*Task to complete:* Repeat the lines below exactly as written, please, from the line with "text-decoration: underline ->" to the line with "color: #0369a1 ->", both lines included, and no others.

== Dataset entries

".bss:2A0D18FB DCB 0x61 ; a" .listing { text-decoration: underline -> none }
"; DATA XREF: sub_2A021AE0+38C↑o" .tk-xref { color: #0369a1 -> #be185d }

====
== Dataset entries

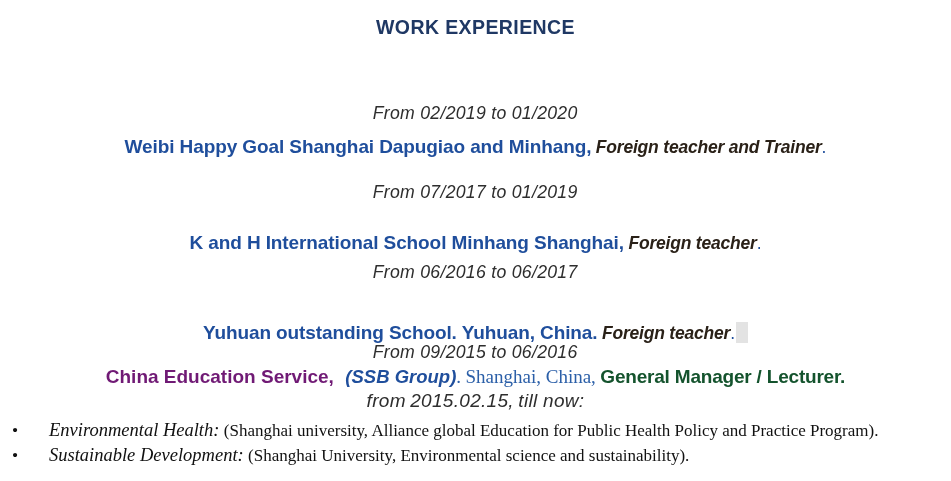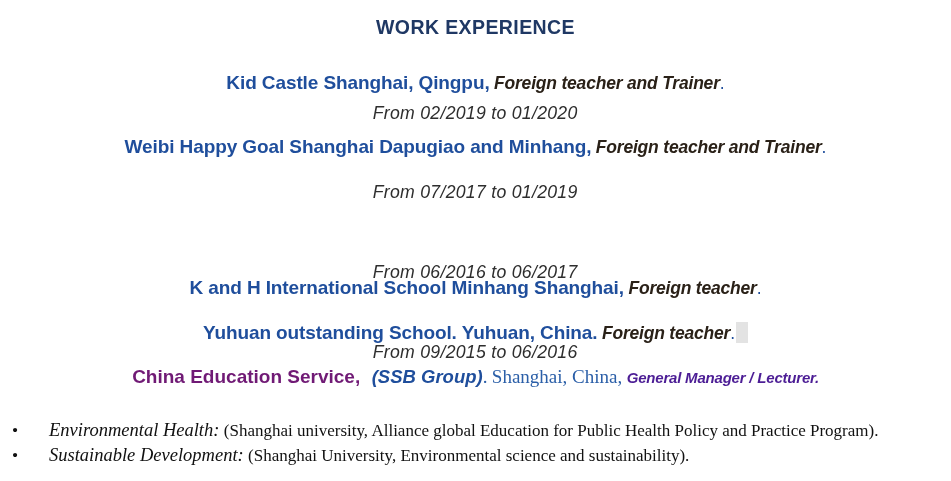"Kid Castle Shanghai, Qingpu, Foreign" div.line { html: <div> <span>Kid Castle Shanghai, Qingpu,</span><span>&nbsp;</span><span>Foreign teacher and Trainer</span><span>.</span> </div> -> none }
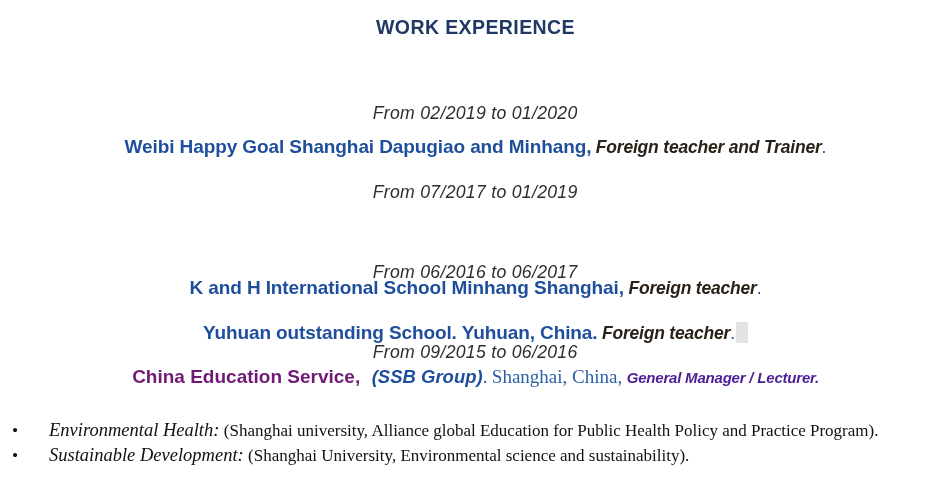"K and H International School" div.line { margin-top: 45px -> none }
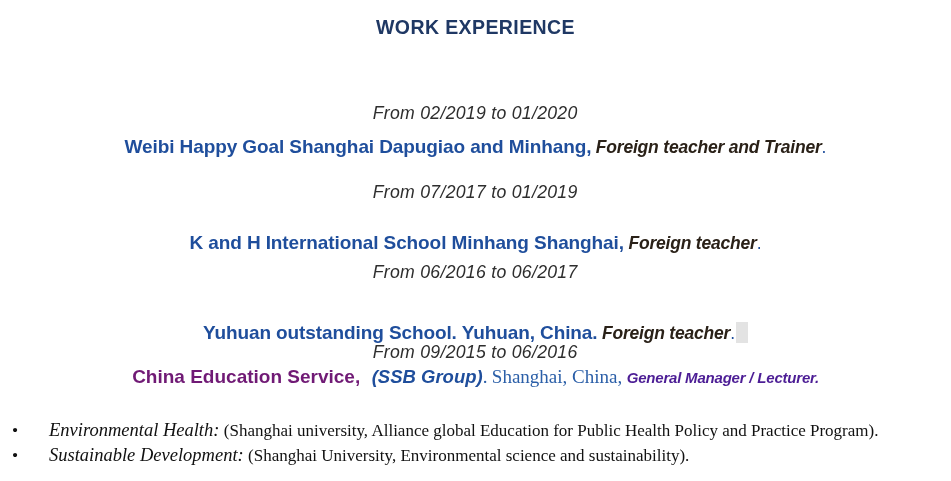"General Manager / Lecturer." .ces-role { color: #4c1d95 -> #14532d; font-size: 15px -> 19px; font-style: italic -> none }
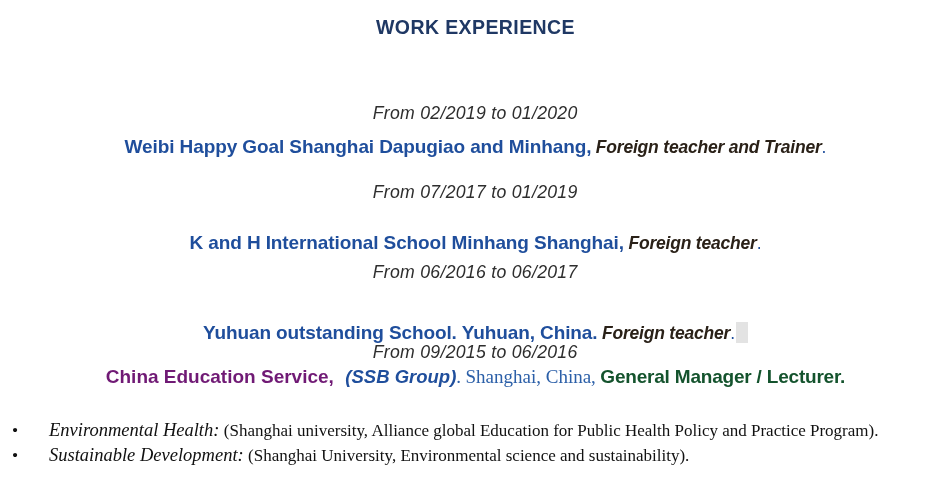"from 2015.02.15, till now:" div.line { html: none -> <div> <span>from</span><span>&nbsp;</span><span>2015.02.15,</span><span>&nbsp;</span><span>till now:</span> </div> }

====

*Exercise response:*
".bss:2A0D18FB DCB 0x61 ; a" .listing { text-decoration: underline -> none }
"; DATA XREF: sub_2A021AE0+38C↑o" .tk-xref { color: #0369a1 -> #be185d }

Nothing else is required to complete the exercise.